O dr. Vaz Correia perguntou a Alípio: Você conhece o desembargador Amado?
Respondeu evasivo: Gente ilustre, gente ilustre!
- Então, amanhã vai jantar comigo lá a casa. A filha faz anos.
Alípio Abranhos não sabia mas esta curta conversa ia mudar completamente a sua vida. É que meses depois seria aquela a sua família. Mas Vaz Correia foi descuidado. Não lhe disse que o levava para o apresentar, que o seu objectivo era mostrar Alípio ao desembargador Amado, a maior pança do maior alarve que por Lisboa tinha passado, e á sua inefável esposa Laura Amado, beata das beatas, mulher de sério carácter e pelo na venta que fuzilava com o olhar alguém que se atrevesse á predisposição ao pecado.

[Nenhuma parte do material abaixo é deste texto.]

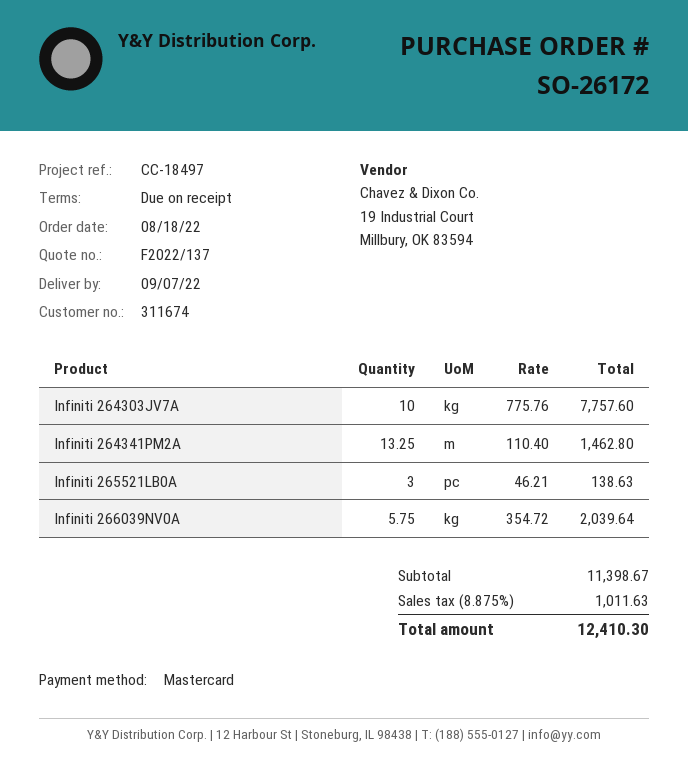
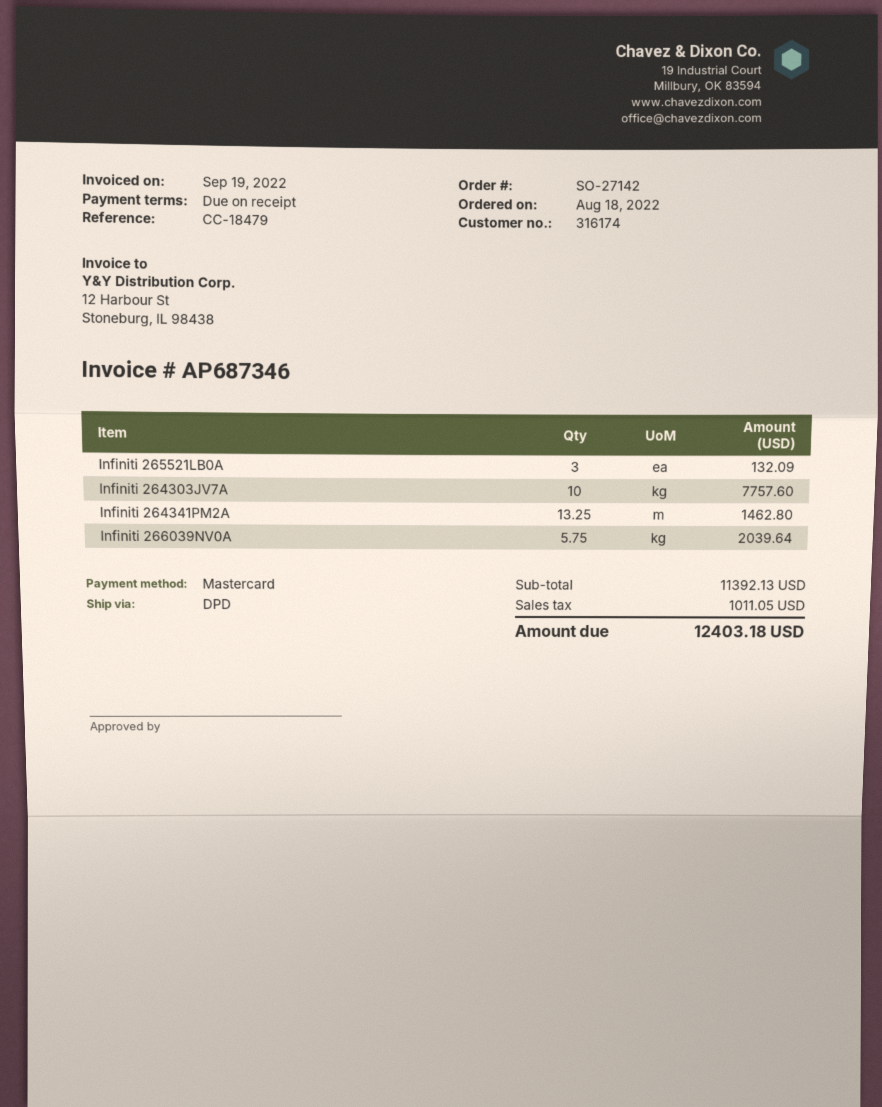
order number: SO-26172 -> SO-27142
customer number: 311674 -> 316174
reference: CC-18497 -> CC-18479
Infiniti 265521LB0A: 3 for 138.63 -> 3 for 132.09
subtotal: 11398.67 -> 11392.13
tax: 1011.63 -> 1011.05
total: 12410.30 -> 12403.18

Descuidado destes perigos, compôs-se a preceito. Primeiro passou pela casa do correeiro para satisfazer as fomes de Alice, mulher de muito alimento, agora mais necessitada que o marido ia para dois meses que morava numa enfermaria de S.José atacado por uma carga de bexigas. Foi o primeiro percalço da noite. Alice estava grávida e não havia maneira de explicar ao marido, agora que ele estava prestes a sair do hospital que logo durante a sua ausência tivesse acontecido tal desmando.
Alípio enredou-se em explicações. Ou melhor a inventar explicações e chegou a uma conclusão brilhante: Não lhe dizes agora. Adias a conversa mais um mês e a criança nasce de sete meses!
- Mas o senhor é o pai! - ripostava Alice. E não se espante o tratamento cerimonioso. Eram de diferentes classes e, isso, como lhe explicara Alípio nem os segredos de alcova conseguiam dissipar.
Recorreu á mais fina retórica para convencer a mulher que o pai do filho que trazia no
ventre era o enfermo que gemera com o ataque de bexigas durante os dois meses de festança em que mergulhara o miserável casebre. Como ela se desse por convencida, e já que de grávida não passaria, resolveu-se o problema que ali o trazia com amor feito á pressa entre arreios e cabrestos.